Note 1: At levels 1 and 2 only the only scope permitted may be PTHREAD_SCOPE_SYSTEM.

4.11.3 Synchronization Scheduling

At level 1, depending on the capabilities of the underlying operating system, one or both of PTHREAD_PRIO_INHERIT or PTHREAD_PRIO_PROTECT may not be implemented.

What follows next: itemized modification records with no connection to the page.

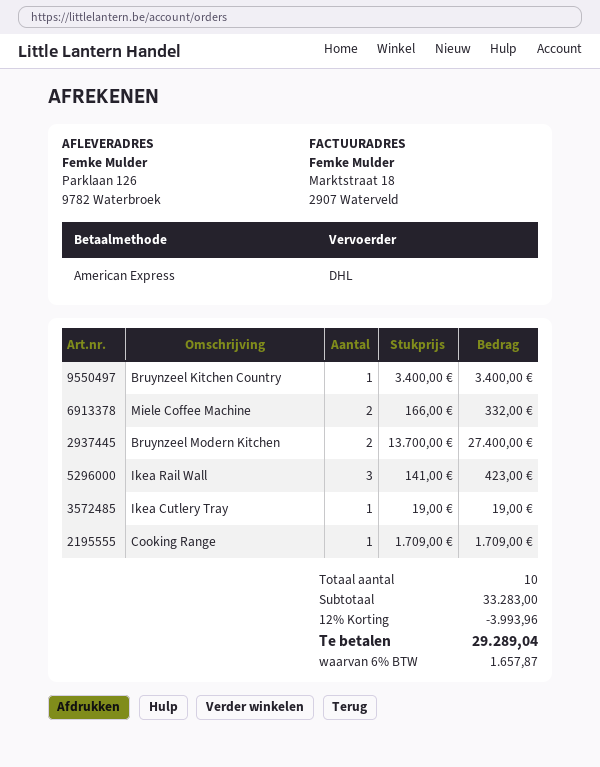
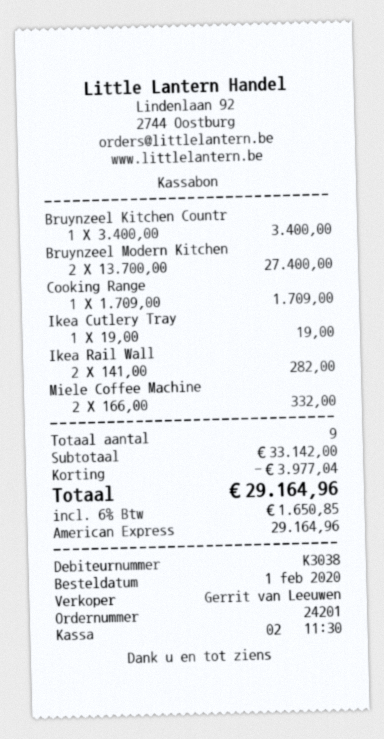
Ikea Rail Wall: 3 x 141.00 = 423.00 -> 2 x 141.00 = 282.00
total quantity: 10 -> 9
subtotal: 33283.00 -> 33142.00
discount: 3993.96 -> 3977.04
tax: 6% = 1657.87 -> 6% = 1650.85
total: 29289.04 -> 29164.96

Function Level Options Notes
pthread_mutexattr_setprotocol() 1 r  
pthread_mutexattr_getprotocol() 1 r  
pthread_mutexattr_setprioceiling() 1 r  
pthread_mutexattr_getprioceiling() 1 r  
pthread_mutex_setprioceiling() 1 r  
pthread_mutex_getprioceiling() 1 r  

4.12 Clocks and Timers

Note that timers indicate that they have expired by raising a signal. This implies that some form of signal support be present all the time, or that the presence of timers is also dependent on the presence of signal handling. Alternatively, the sigevent structure supplied to timer_create() may only specify SIGEV_THREAD as the notification type.

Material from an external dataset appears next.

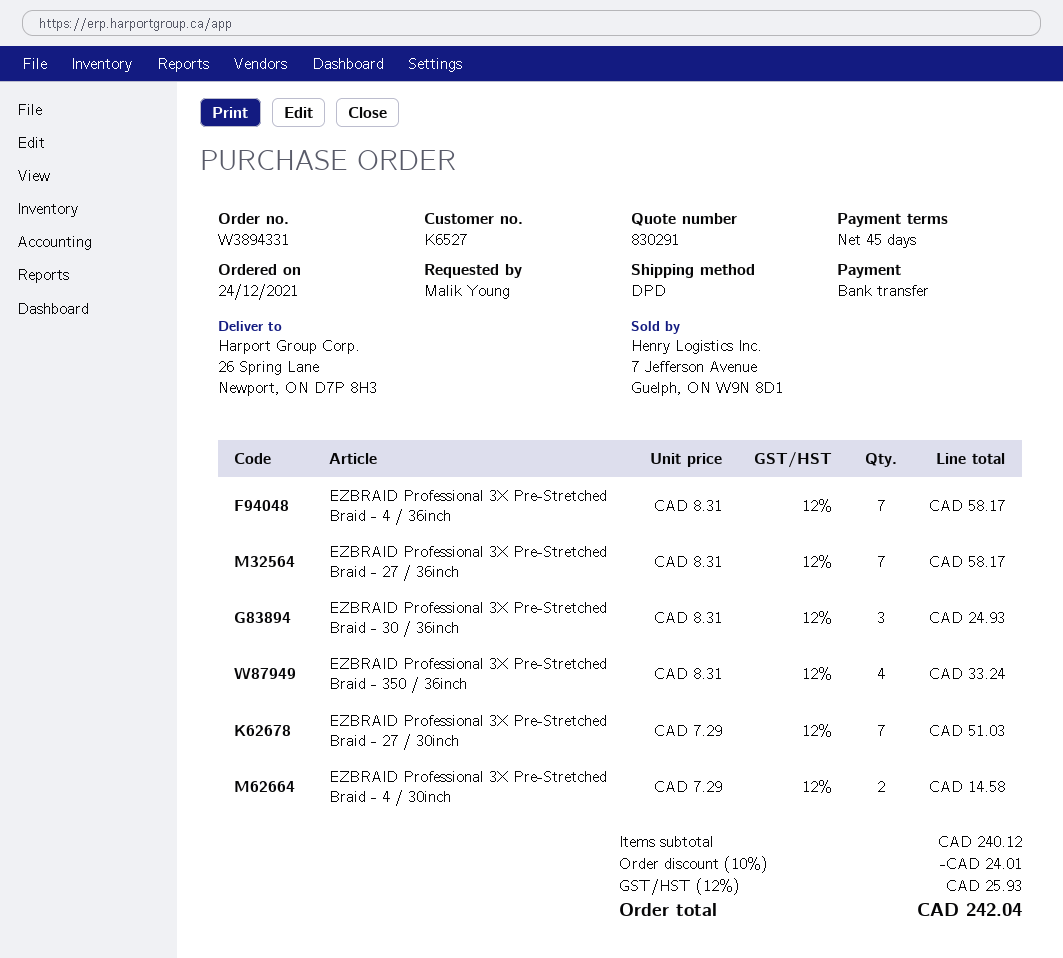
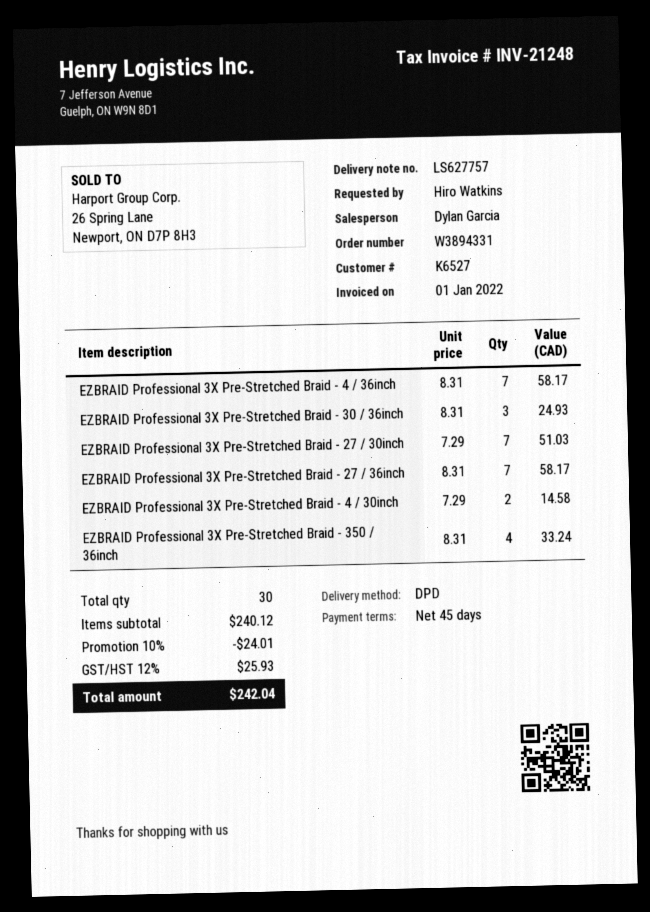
ordered by: Malik Young -> Hiro Watkins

There is also some question over the presence of these functions in current Linux releases.

Function Level Options Notes
clock_settime() 1 r  
clock_gettime() 1 r  
clock_getres() 1 r  
timer_create() 1 s r  
timer_delete() 1 s r  
timer_settime() 1 s r  
timer_gettime() 1 s r  
timer_getoverrun() 1 s r  
nanosleep() 1 r  

4.13 Message Passing

These are more oriented towards inter-process communications rather than intra-process, where the program should be using semaphores, mutexes etc. At level 1 it may be necessary to provide a fake name space for the mq_open(), and mq_unlink() functions to work within.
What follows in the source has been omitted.